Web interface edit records
[Start of section]

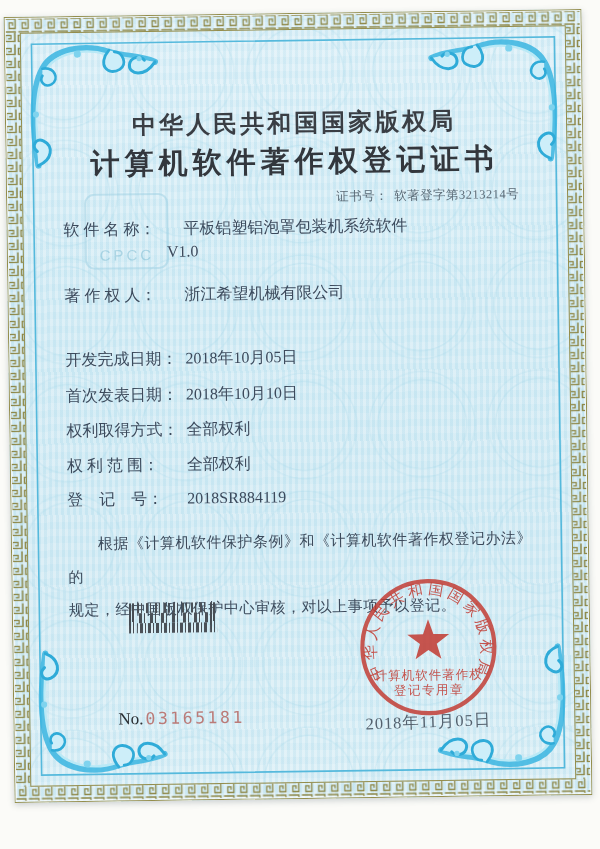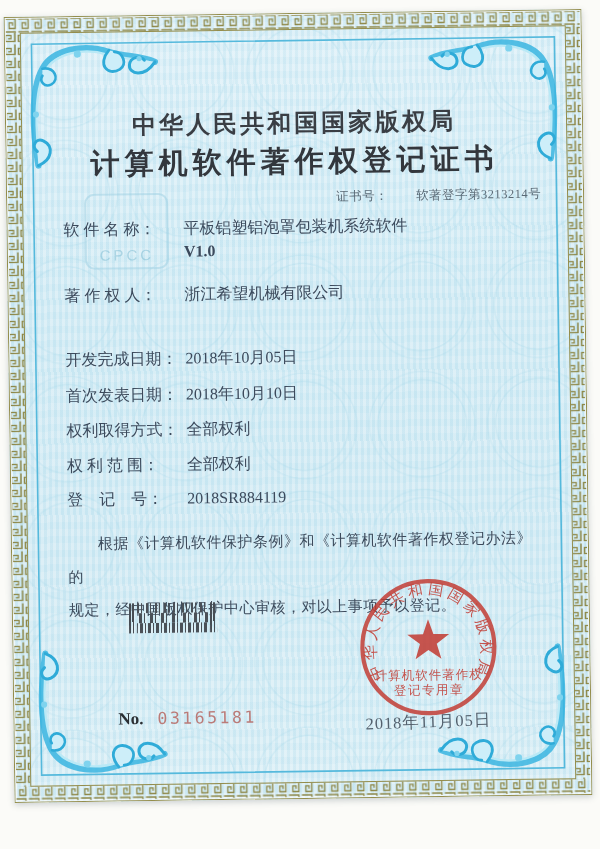--- a/index.html
+++ b/index.html
@@ -23,24 +23,24 @@
   .abs{position:absolute;}
   .authority{
     left:0;top:94px;width:100%;text-align:center;
     font-size:24px;font-weight:bold;letter-spacing:3px;color:#3a3e44;
   }
   .main-title{
     left:0;top:129px;width:100%;text-align:center;
     font-size:29px;font-weight:bold;letter-spacing:5px;color:#33373d;
   }
   .certno{left:330px;top:176px;font-size:12.5px;color:#5a6a76;letter-spacing:.5px;}
-  .certno .lbl{margin-right:28px;}
+  .certno .lbl{margin-right:6px;}
   .row{left:57px;font-size:16px;color:#3c4a5c;white-space:nowrap;}
   .row .label{display:inline-block;width:120px;}
-  .v2{left:177px;top:228px;font-size:16px;color:#3c4a5c;font-weight:bold;}
+  .v2{left:160px;top:228px;font-size:16px;color:#3c4a5c;}
   .statement{left:57px;top:512px;width:474px;font-size:15px;line-height:33px;color:#3d4b5c;letter-spacing:.5px;}
   .statement .l1{display:block;text-indent:2em;}
   .statement .l2{display:block;}
   .watermark{
     left:78px;top:178px;width:84px;height:76px;
     border:2px solid rgba(150,205,224,.45);border-radius:10px;
     display:flex;align-items:flex-end;justify-content:center;
     color:rgba(130,190,212,.55);font-size:15px;letter-spacing:3px;
     font-family:"Liberation Sans",sans-serif;padding-bottom:4px;box-sizing:border-box;
   }
@@ -52,21 +52,21 @@
   .bc-row{height:10px;}
   .bc-row:nth-child(1){background:repeating-linear-gradient(90deg,#4a5057 0 2px,transparent 2px 4px,#4a5057 4px 5px,transparent 5px 9px);}
   .bc-row:nth-child(2){background:repeating-linear-gradient(90deg,transparent 0 2px,#4a5057 2px 5px,transparent 5px 7px,#4a5057 7px 8px,transparent 8px 11px);}
   .bc-row:nth-child(3){background:repeating-linear-gradient(90deg,#4a5057 0 1px,transparent 1px 3px,#4a5057 3px 6px,transparent 6px 8px);}
   .seal{left:346px;top:566px;opacity:.93;}
   .seal-date{
     left:352px;top:700px;font-size:16.5px;color:#54616e;letter-spacing:1px;
     transform:rotate(-1.2deg);
   }
   .serial{left:105px;top:694px;font-size:17px;white-space:nowrap;}
-  .serial .no{color:#2b2f33;font-weight:bold;margin-right:14px;}
+  .serial .no{color:#2b2f33;font-weight:normal;margin-right:2px;}
   .serial .digits{
     color:#bb7b78;font-family:"DejaVu Sans Mono",monospace;
     font-size:16.5px;letter-spacing:2.5px;
   }
   svg text{font-family:"Liberation Serif","DejaVu Serif",serif;}
 </style>
 </head>
 <body>
 
 <div class="cert">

[End of section]

§ **Instructions to follow**
Some lines in the data above hold the string "weight". Find and copy each of them.

§ **Result for this task**
     font-size:24px;font-weight:bold;letter-spacing:3px;color:#3a3e44;
     font-size:29px;font-weight:bold;letter-spacing:5px;color:#33373d;
-  .v2{left:177px;top:228px;font-size:16px;color:#3c4a5c;font-weight:bold;}
-  .serial .no{color:#2b2f33;font-weight:bold;margin-right:14px;}
+  .serial .no{color:#2b2f33;font-weight:normal;margin-right:2px;}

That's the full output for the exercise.